Amidst the wave of migration to AI, there are still those "stubborn" individuals clinging to the pure Bitcoin mining model, most notably American Bitcoin - a company founded by Eric Trump. Their strategy is to optimize costs to an extreme degree.

By owning the mining rigs but not the data center, and taking advantage of preferential electricity sources, they claim they can mine each bitcoin for only about $50,000. For this group, operational efficiency is the "money," and they believe that the withdrawal of other competitors will leave a larger market share for those who remain.

Thợ đào đồng loạt tắt máy: Cơn địa chấn định đoạt số phận bitcoin? - 3

For bitcoin miners, the shift towards AI is both a survival strategy and a new opportunity (Illustration: CryptoSlate).
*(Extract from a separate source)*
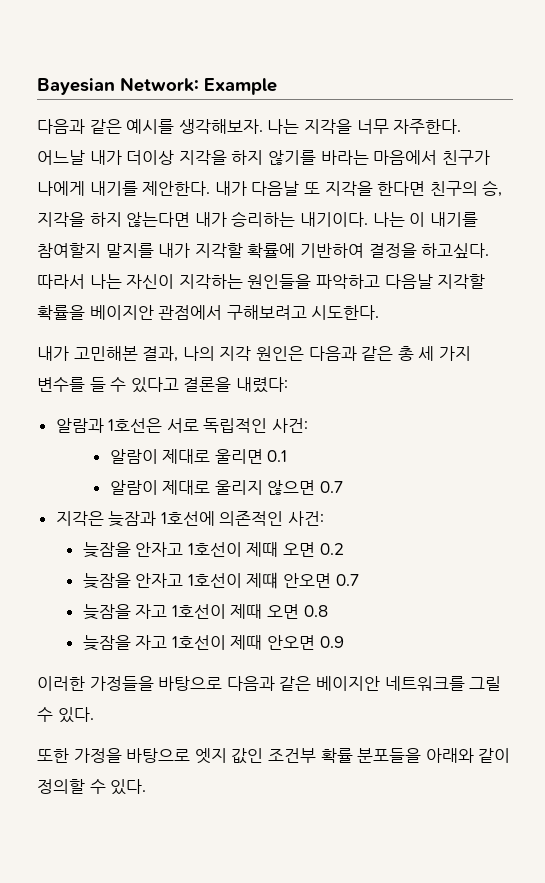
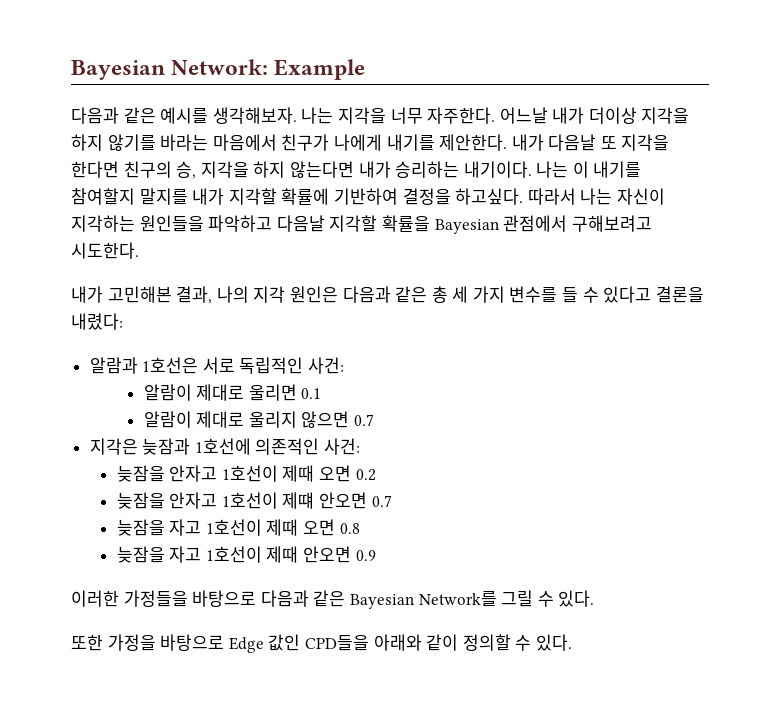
[89,305,154,320] 베이지안 -> [434,219,499,234] Bayesian
[315,676,465,691] 베이지안 네트워크를 -> [349,591,497,609] Bayesian Network를
[194,748,422,764] 엣지 값인 조건부 확률 분포들을 -> [228,634,369,653] Edge 값인 CPD들을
The biggest question now is: If all the whales switch to AI, who will protect the Bitcoin network? Experts warn that a decline in industrial-scale mining capacity could have long-term consequences for network security. The risk of "51% attacks" (where a single entity controls a large portion of computing power to manipulate transactions), while currently remote due to high costs, will theoretically increase as hashrate declines.

One plausible scenario being painted is that bitcoin mining will be pushed to energy-scarce regions of the world. Miners will have to migrate to places with the cheapest and most abundant electricity globally, such as Paraguay or Bhutan. Some even suggest that bitcoin mining will gradually shift from a private business to a national "privilege."

Countries that have accumulated large bitcoin reserves, such as Bhutan, El Salvador, or even the United States, will not be able to accept the risk of their networks being attacked. In that case, bitcoin mining will no longer be simply a matter of profit and loss for businesses, but a national security issue. "People might even mine bitcoin at a loss," Meltem Demirrors commented, because maintaining the network now means protecting national assets.

The great "migration" from bitcoin to AI is not just a story about profit-seeking; it's reshaping both of these cutting-edge industries of the 21st century. Bitcoin mining operations, once considered electricity-guzzling "culprits," are now becoming indispensable building blocks for the rise of artificial intelligence.

Conversely, Bitcoin is perhaps entering a new, more challenging phase of maturity, where only the strongest, or the most powerful nations, will have the right to wield the digital gold pickaxe.